À l’inverse d’autres sports extrêmes, le Tourist Trophy n’est pas une course où l’on vient chercher le frisson du danger. La performance ultime comme unique addiction, la mort reléguée au rang d’élément constituant le voyage. Ni une fin, ni un objectif, elle est acceptée, considérée pacifiquement puis contournée au mieux. Comme le Triskel ornant le drapeau de cette contrée étrange, trois jambes se relevant constamment, refusant la possibilité d’une chute. Une anomalie au sein d’un Monde protecteur dont l’île de Man n’a jamais vraiment fait partie. En décalage avec tous nos conditionnements sécuritaires, elle agit comme une soupape de décompression des sociétés modernes, acceptant la mort comme un grand tout et refusant de s’inscrire dans l’époque.
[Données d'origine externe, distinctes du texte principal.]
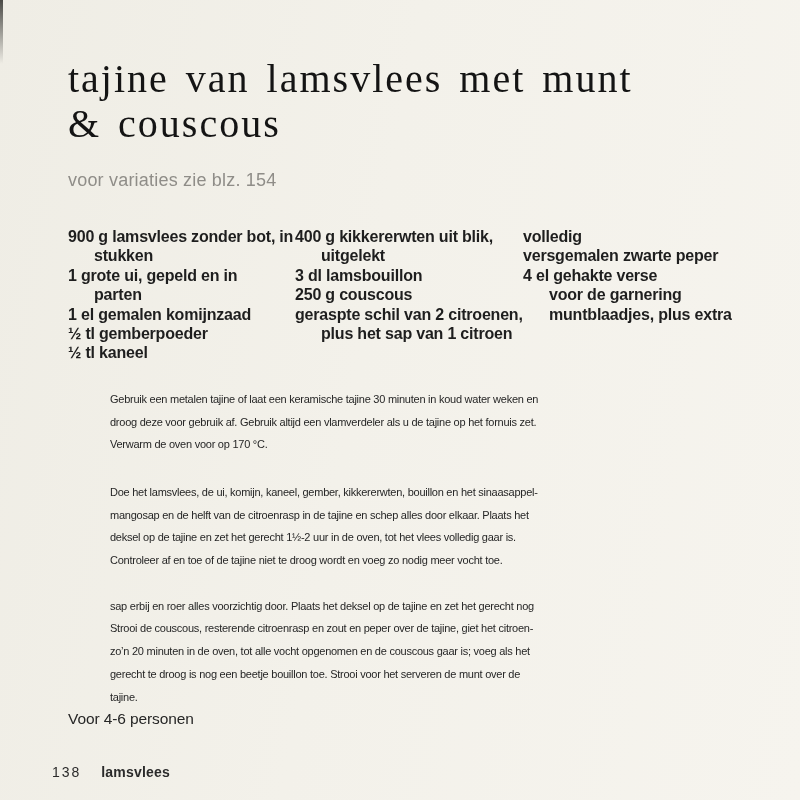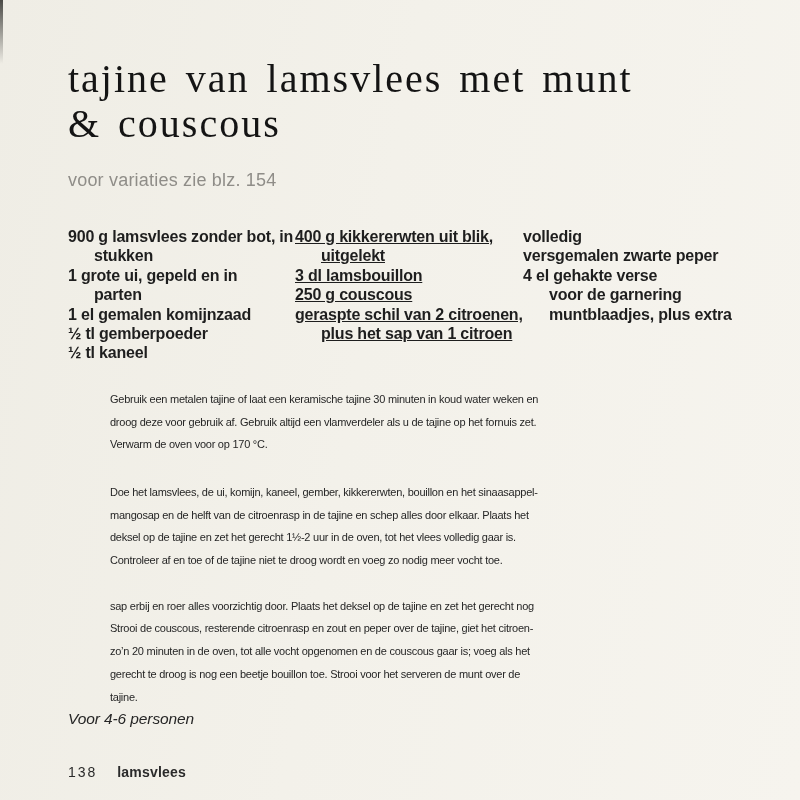--- a/index.html
+++ b/index.html
@@ -50,7 +50,7 @@
     white-space: nowrap;
   }
   .ing-col-1 { width: 227px; }
-  .ing-col-2 { width: 228px; text-decoration: underline; }
+  .ing-col-2 { width: 228px; }
   .ing-col-3 { width: 220px; }
   .ingredients .line.indent { padding-left: 26px; }
   .bodytext {

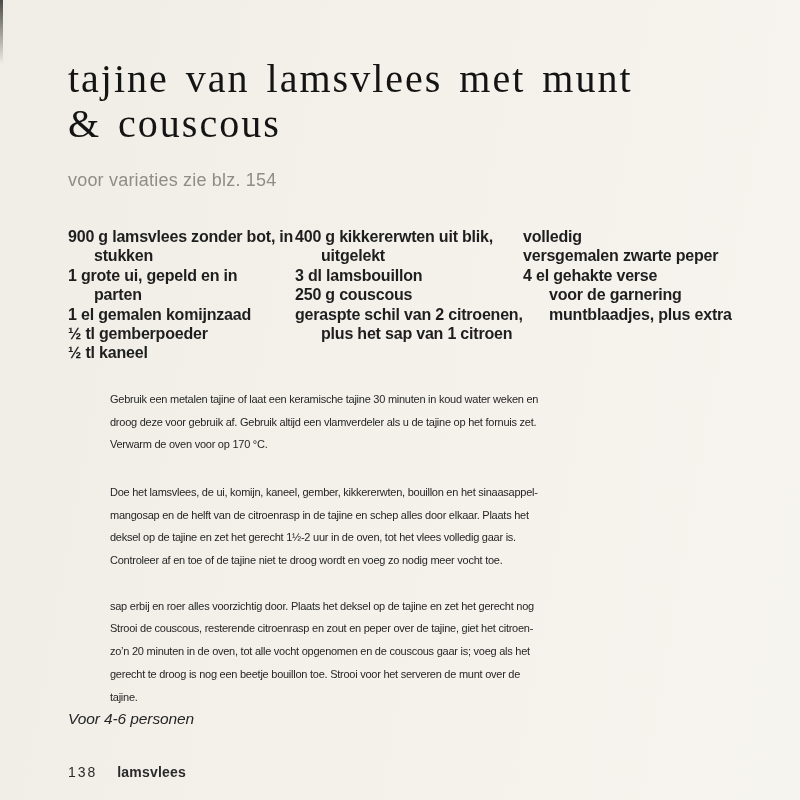--- a/index.html
+++ b/index.html
@@ -68,7 +68,6 @@
     font-size: 15.5px;
     line-height: 22.7px;
     letter-spacing: -0.1px;
-    font-style: italic;
     color: #262626;
   }
   .footer {

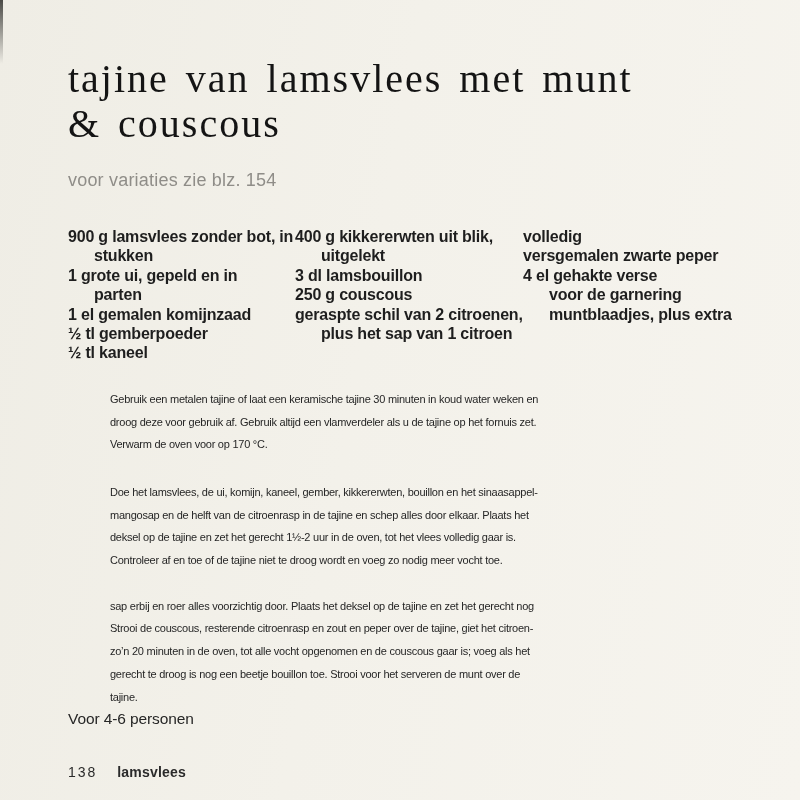--- a/index.html
+++ b/index.html
@@ -72,7 +72,7 @@
   }
   .footer {
     position: absolute;
-    left: 68px; bottom: 20px;
+    left: 52px; bottom: 20px;
     font-size: 14px;
     color: #2a2a2a;
   }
Jamais la notion d’île n’a semblé aussi limpide qu’ici.

Impossible de ressentir un tel frisson autre part, tant la piste, à la fois paisible et rudimentaire au matin parait enflammée et maitrisée une fois les pilotes dessus.

Impossible de ressentir un tel frisson autre part, tant la piste, à la fois paisible et rudimentaire au matin parait enflammée et maitrisée une fois les pilotes dessus.

En passant six jours dans le jardin de la Reine à admirer les plus valeureux des cavaliers, nous avons, nous aussi repoussé les limites qui nous séparaient de ce rêve d’enfance. En bravant la tempête du retour, l’une de nous, sûrement par mal du pays, décida finalement de rester sur ses Terres, nous offrant alors notre première galère et nous forçant à abandonner deux de nos camarades en route. L’histoire se termine bien, en trinquant à distance, puis en photos souvenirs et remémorations déjà lointaines. Nous avions franchi le pas, nous l’avions fait au moins une fois. La suite nous dira si ça nous suffira.